HOW TO COMPLETE THIS TASK: Among the records that follow, set down only the lines from the one containing "display:flex; align-items:center; gap:20px;" to the one containing "width:87px; background:#b9b1ee; border:none;", both included, exactly.

SOURCE RECORDS:
==*==

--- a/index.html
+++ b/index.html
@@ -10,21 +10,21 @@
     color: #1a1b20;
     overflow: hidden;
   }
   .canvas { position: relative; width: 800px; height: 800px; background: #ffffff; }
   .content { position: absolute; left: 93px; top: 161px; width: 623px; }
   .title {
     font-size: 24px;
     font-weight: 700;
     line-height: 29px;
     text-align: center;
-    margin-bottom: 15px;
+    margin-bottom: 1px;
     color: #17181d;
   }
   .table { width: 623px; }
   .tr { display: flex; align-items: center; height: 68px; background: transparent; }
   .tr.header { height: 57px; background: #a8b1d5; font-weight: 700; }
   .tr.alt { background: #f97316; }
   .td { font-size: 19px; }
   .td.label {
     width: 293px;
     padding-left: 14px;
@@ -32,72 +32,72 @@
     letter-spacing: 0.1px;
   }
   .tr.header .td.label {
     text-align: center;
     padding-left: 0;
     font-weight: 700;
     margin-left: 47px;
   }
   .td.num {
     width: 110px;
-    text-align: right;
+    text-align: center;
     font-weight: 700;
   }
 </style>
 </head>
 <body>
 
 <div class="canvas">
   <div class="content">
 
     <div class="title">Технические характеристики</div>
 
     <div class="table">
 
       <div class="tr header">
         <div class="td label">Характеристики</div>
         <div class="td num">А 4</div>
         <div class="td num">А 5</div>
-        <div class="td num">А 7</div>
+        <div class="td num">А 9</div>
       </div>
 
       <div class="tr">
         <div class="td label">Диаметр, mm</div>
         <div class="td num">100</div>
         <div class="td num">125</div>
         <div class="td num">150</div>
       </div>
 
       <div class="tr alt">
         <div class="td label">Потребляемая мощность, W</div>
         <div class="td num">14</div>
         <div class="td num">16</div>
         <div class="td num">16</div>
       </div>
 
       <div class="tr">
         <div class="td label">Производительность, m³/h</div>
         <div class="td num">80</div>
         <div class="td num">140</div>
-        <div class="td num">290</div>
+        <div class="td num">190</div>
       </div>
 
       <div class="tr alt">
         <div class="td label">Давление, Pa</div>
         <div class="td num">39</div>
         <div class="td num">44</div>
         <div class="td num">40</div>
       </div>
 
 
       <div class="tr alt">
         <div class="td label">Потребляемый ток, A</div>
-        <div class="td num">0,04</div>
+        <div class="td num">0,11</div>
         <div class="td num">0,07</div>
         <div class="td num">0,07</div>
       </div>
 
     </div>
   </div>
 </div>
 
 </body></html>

==*==

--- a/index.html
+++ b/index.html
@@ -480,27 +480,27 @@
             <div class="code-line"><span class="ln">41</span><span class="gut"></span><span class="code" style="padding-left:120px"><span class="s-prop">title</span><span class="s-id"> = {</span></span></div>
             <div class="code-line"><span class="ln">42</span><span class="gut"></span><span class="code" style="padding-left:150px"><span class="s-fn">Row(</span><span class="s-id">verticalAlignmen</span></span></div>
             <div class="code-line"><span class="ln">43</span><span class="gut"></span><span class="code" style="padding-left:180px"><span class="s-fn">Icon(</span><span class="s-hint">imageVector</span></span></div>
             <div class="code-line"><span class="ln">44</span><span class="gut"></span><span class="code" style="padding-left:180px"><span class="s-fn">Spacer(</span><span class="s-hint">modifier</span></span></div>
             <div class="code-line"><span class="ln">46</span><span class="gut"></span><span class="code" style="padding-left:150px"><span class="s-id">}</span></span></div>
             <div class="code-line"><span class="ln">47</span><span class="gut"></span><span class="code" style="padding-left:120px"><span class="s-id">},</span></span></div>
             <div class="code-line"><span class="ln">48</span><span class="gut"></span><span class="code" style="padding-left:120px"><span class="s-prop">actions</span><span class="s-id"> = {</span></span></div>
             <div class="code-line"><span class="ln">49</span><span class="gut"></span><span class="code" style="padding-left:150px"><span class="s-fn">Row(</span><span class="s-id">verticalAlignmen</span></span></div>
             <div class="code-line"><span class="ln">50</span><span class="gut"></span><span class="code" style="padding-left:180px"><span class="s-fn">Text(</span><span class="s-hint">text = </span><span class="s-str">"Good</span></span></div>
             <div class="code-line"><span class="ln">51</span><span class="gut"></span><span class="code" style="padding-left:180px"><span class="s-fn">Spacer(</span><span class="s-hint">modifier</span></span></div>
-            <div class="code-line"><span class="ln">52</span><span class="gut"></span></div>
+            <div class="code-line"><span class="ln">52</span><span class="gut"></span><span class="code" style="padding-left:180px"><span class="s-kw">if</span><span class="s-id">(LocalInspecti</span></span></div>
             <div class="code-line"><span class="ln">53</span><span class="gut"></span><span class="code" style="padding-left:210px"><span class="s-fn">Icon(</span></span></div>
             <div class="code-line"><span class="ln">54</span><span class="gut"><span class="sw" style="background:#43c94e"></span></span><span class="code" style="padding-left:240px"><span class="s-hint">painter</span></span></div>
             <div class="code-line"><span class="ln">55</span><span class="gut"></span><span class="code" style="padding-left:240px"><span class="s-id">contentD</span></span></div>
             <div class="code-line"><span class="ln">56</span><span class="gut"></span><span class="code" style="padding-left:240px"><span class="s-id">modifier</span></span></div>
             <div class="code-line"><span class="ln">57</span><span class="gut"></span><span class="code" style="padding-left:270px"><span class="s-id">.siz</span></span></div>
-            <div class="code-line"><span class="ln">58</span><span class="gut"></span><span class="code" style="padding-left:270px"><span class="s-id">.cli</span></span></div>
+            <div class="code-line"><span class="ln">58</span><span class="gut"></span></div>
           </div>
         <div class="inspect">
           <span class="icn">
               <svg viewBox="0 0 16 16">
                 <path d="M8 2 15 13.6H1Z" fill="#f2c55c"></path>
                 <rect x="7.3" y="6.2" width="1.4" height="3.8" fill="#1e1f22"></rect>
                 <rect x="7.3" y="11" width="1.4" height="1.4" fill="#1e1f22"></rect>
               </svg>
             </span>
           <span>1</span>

==*==

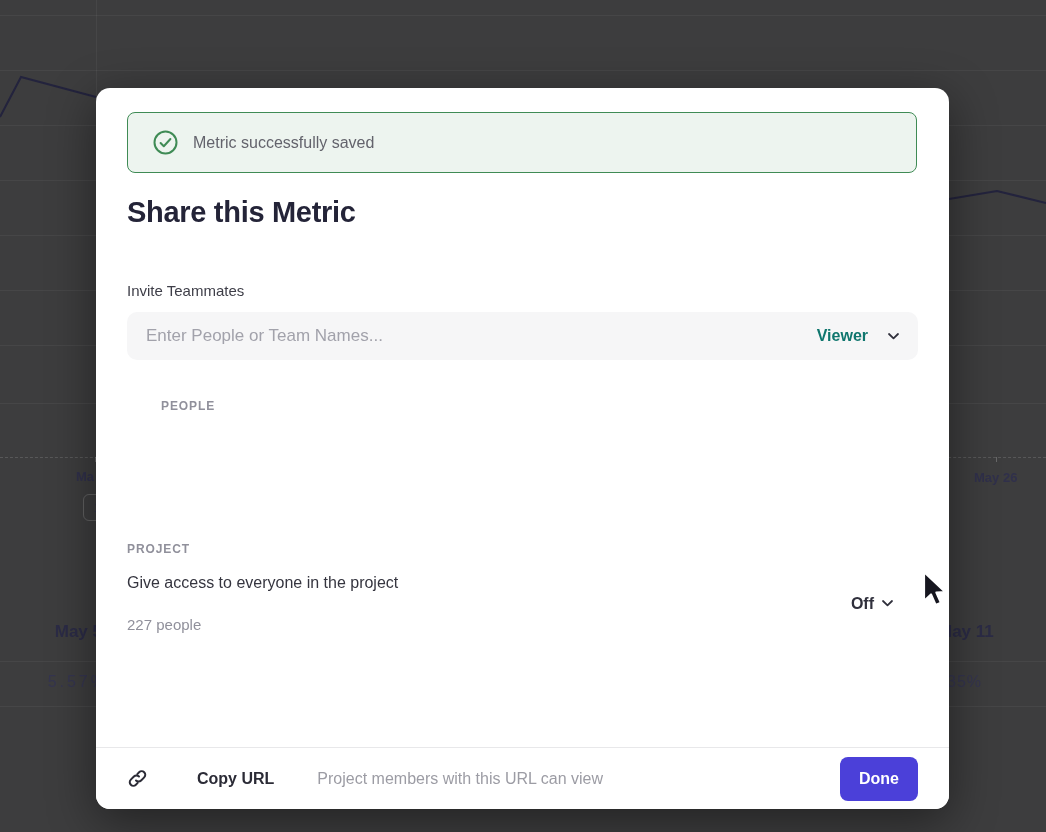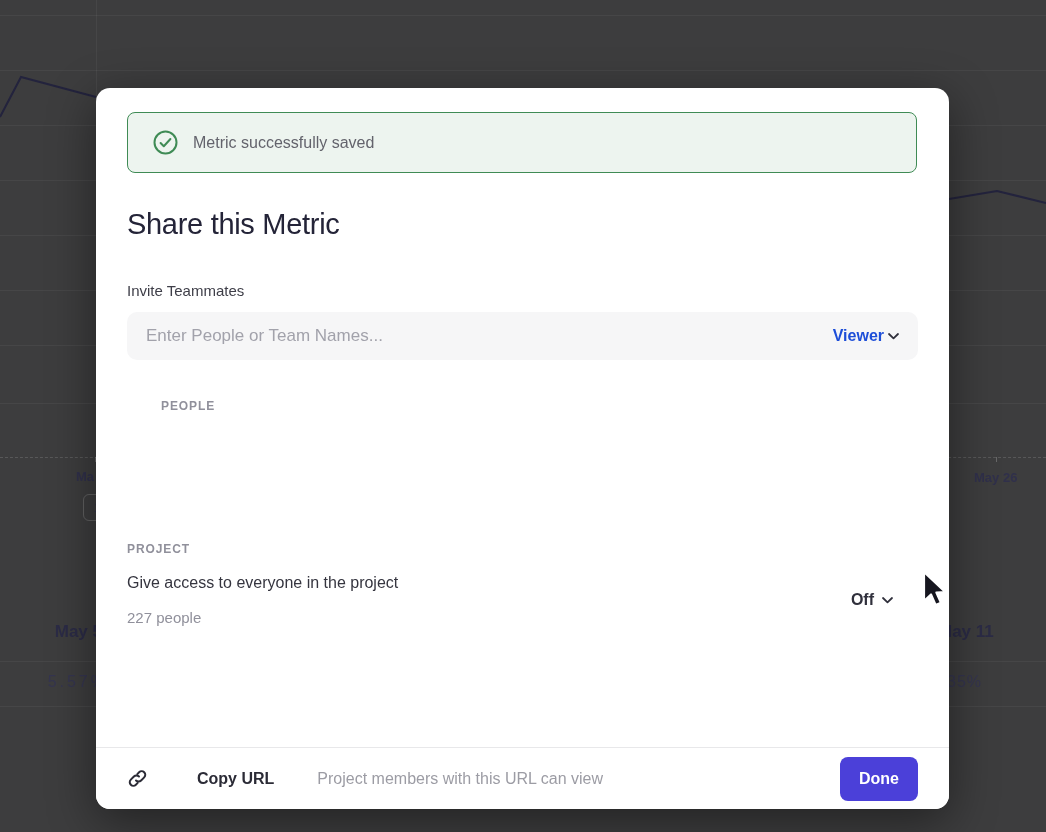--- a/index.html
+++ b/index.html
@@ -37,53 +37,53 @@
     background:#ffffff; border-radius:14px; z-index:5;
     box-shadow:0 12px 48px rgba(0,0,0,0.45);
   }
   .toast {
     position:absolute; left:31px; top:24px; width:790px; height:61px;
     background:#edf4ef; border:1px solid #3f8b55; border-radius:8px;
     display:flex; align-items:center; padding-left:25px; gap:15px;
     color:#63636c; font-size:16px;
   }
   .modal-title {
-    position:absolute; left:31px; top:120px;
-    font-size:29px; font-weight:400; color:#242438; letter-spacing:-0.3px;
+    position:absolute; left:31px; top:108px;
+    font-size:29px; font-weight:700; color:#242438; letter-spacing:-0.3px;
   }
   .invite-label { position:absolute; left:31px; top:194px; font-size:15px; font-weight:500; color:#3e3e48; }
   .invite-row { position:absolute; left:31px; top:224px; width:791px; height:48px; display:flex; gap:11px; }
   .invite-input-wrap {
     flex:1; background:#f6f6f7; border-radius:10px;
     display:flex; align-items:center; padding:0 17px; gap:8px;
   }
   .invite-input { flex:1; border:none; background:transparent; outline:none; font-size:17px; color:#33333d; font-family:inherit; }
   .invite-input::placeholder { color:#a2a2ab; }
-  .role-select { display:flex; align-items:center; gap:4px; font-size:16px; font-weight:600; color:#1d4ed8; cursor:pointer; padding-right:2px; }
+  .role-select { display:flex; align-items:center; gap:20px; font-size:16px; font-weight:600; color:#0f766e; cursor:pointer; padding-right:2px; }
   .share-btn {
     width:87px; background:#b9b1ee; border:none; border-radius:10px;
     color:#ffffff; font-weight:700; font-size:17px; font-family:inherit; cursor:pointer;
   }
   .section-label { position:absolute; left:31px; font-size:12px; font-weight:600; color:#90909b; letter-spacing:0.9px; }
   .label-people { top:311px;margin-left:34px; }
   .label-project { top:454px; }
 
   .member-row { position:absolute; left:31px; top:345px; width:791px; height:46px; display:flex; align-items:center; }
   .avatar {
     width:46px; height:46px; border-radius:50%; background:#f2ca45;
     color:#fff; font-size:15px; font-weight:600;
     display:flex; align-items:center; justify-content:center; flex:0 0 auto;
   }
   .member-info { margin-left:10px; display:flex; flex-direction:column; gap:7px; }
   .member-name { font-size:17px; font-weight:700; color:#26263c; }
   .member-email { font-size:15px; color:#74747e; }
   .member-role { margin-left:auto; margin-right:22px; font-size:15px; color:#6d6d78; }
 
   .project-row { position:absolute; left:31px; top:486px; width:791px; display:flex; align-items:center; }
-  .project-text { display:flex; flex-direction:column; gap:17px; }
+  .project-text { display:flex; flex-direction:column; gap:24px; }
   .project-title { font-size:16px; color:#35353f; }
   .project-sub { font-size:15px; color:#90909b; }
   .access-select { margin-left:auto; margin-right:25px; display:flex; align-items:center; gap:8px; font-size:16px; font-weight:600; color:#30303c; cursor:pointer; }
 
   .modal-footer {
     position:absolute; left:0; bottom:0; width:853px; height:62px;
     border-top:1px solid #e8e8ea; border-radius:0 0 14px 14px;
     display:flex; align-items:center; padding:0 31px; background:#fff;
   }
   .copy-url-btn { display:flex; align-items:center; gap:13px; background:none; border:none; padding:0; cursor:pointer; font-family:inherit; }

==*==

OUTPUT FOR THIS EXERCISE:
+  .role-select { display:flex; align-items:center; gap:20px; font-size:16px; font-weight:600; color:#0f766e; cursor:pointer; padding-right:2px; }
   .share-btn {
     width:87px; background:#b9b1ee; border:none; border-radius:10px;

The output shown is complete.